In order to compare TMOs, we performed two different experiments called segment matching and scene reproduction experiments. The aim of the first experiment was to study the internal relationships among gray levels in the tone-mapping image and in the real scene (i.e., a segment matching experiment similar to [18]). The aim of the second experiment was to evaluate TMOs according to how similar their results were perceived to be with respect to the real scene. In both cases, we obtained a ranking of the different TMOs. Behind these experiments is the idea that a good TMO is one whose output is perceptually similar to the real scene, and, to do that, a good reproduction of the objects’ relationships is needed.

A. Materials

Our experiments were performed in a controlled environment where the only sources of light were a lamp, which illuminated the real scene, and a CRT screen. We used a ViSaGe MKII Stimulus Generator and a Mitsubishi Diamond-Pro 2045u CRT monitor side-by-side with a handmade real HDR scene. The monitor was calibrated via a customary Cambridge Research Systems Ltd. software for ViSaGe MKII Stimulus Generator (Rochester, England) and a ColorCal (Minolta sensor) suction-cup colorimeter. Both the monitor and the real scene were set up so that the objects in both scenes subtended approximately the same angle ( $18.13 ° \times 13.81 °$ ) and looked similarly positioned to the observer.

We built three different HDR scenes, each including a gray-level reference table and two solid parallelepipeds (cuboids). The reference table was built by printing a series of 65 gray squares ( $2.8 cm \times 2.2 cm$ ) arranged in a flat $11 \times 6$ distribution. The arrangement of rows and columns was labelled $A, B, C, \dots, K$ for the rows and 1, 2, 3 …, 6 for the columns. The lightness of these patches decreased monotonically from the top (patch A1–#1) to the bottom (patch K5–#65), as measured by our PR-655 SpectraScan spectroradiometer. The printed values were selected so that their CIE L* (lightness) value was equally spaced, meaning that their distribution was approximately uniform in terms of perceived lightness (see Table 2). The cuboids consisted of pieces of wood ( $3.6 cm \times 3.6 cm \times variable$ length between 9.4 and 10 cm), whose sides (facets) were covered with arbitrary samples of the same printed paper as the reference table. There were two cuboids in each scene (one under direct illumination and the other in the shade).

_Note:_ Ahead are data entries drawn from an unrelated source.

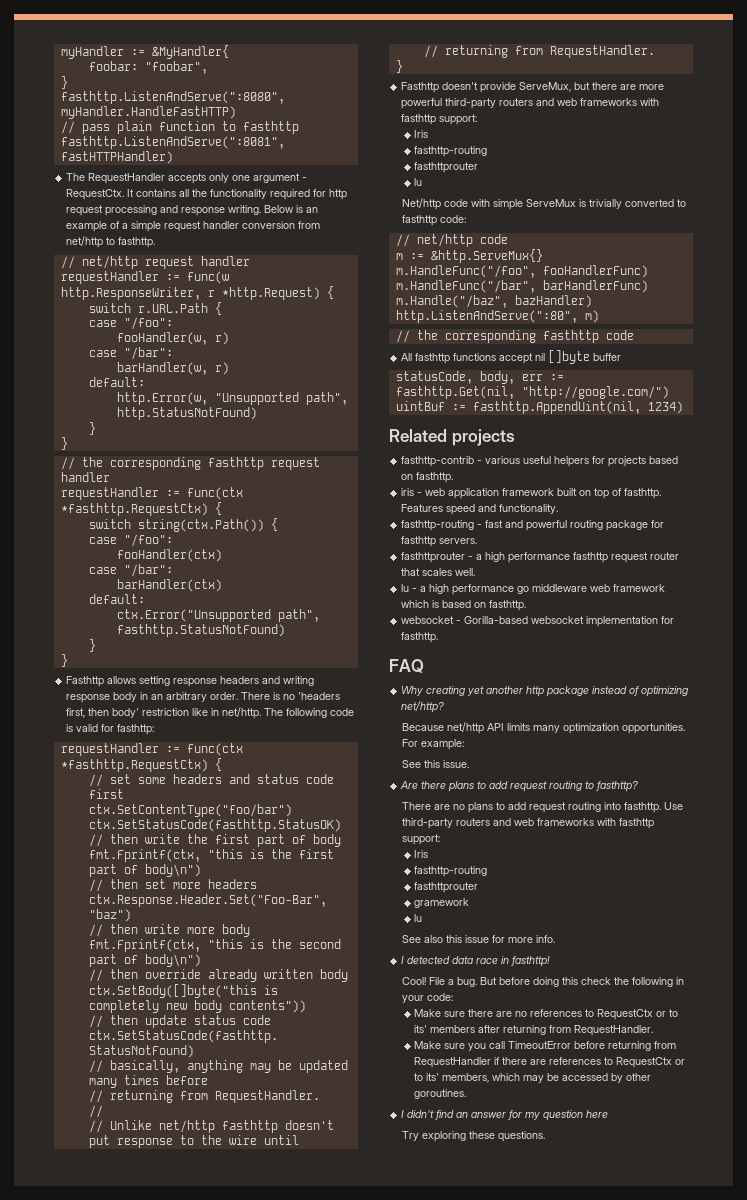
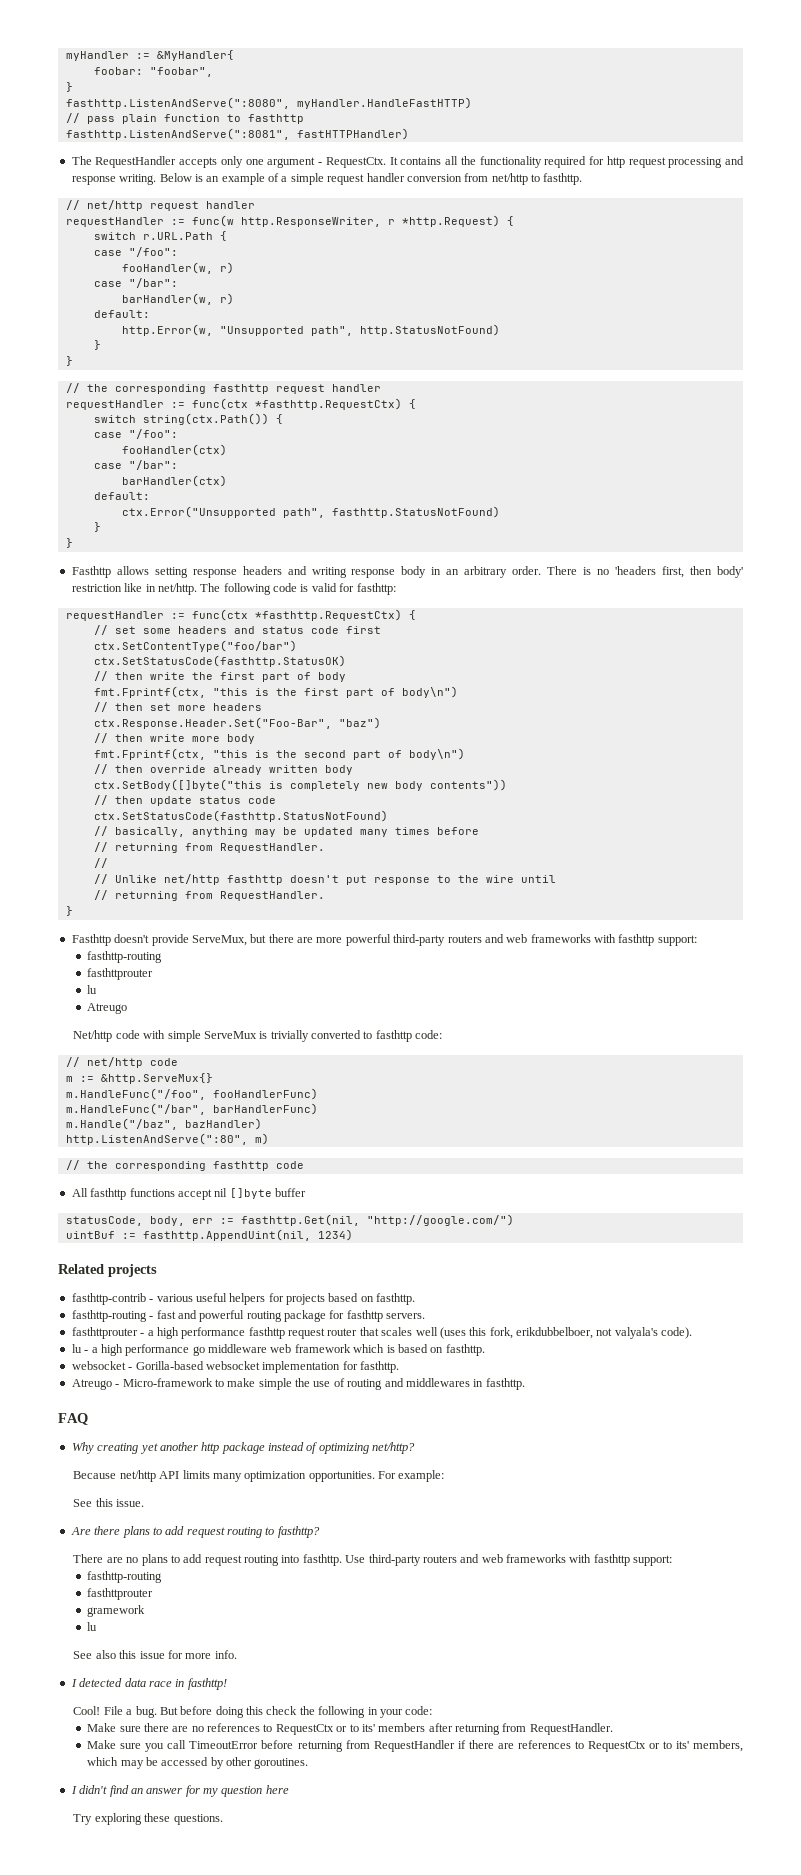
[414,130,429,138] // Iris -> (697, 940) none
(423, 182) none -> [87,1003,128,1014] // Atreugo
[401,488,662,499] [401,504,559,515] // iris - web application framework built on top of fasthttp. Features speed and functionality. -> (416, 1299) none
[455,568,476,576] well. -> [415,1327,693,1339] well (uses this fork, erikdubbelboer, not valyala's code).
(439, 637) none -> [71,1378,525,1390] // Atreugo - Micro-framework to make simple the use of routing and middlewares in fasthttp.
[414,850,429,858] // Iris -> (673, 1560) none

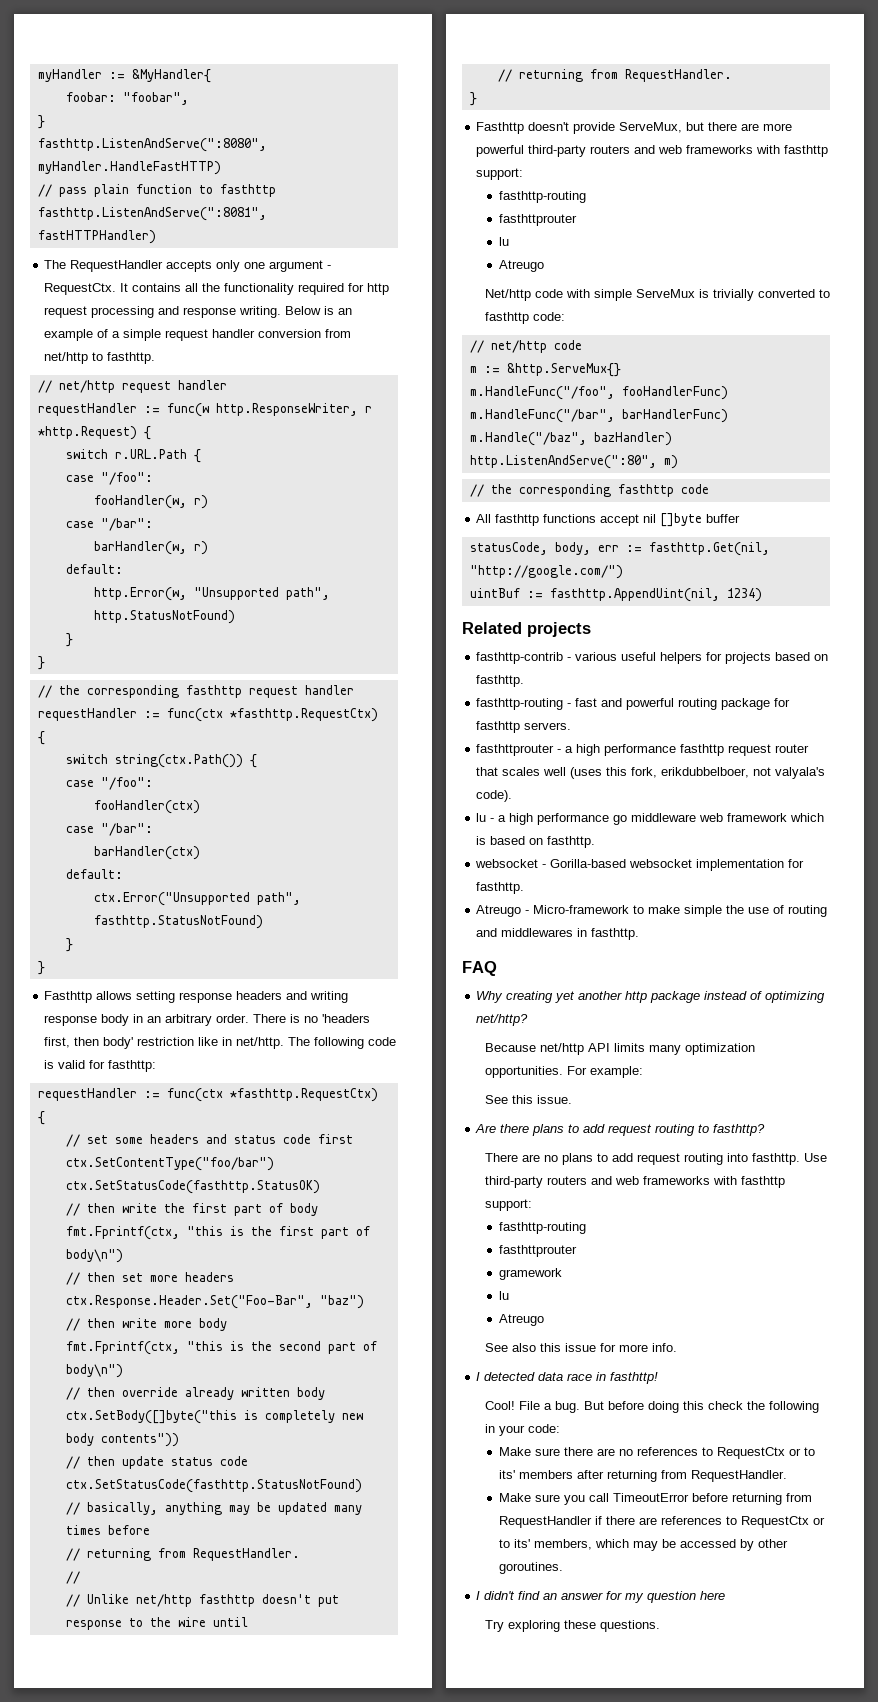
(98, 1626) none -> [498,1314,544,1326] // Atreugo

The third column of Table 3 shows the patch of the reference table that the cuboid’s facet corresponded to, the fourth column indicates its position with respect to the illumination, and the last column indicates its luminance (when placed within its scene). Table 2 also shows the luminance values for these patches once lit by our light source. The chromaticity of all printed material was $CIE x y = (0.3652, 0.3817)$ . The rest of the scenes consisted of many plastic and wooden objects of different colors and shapes (see Fig. 1).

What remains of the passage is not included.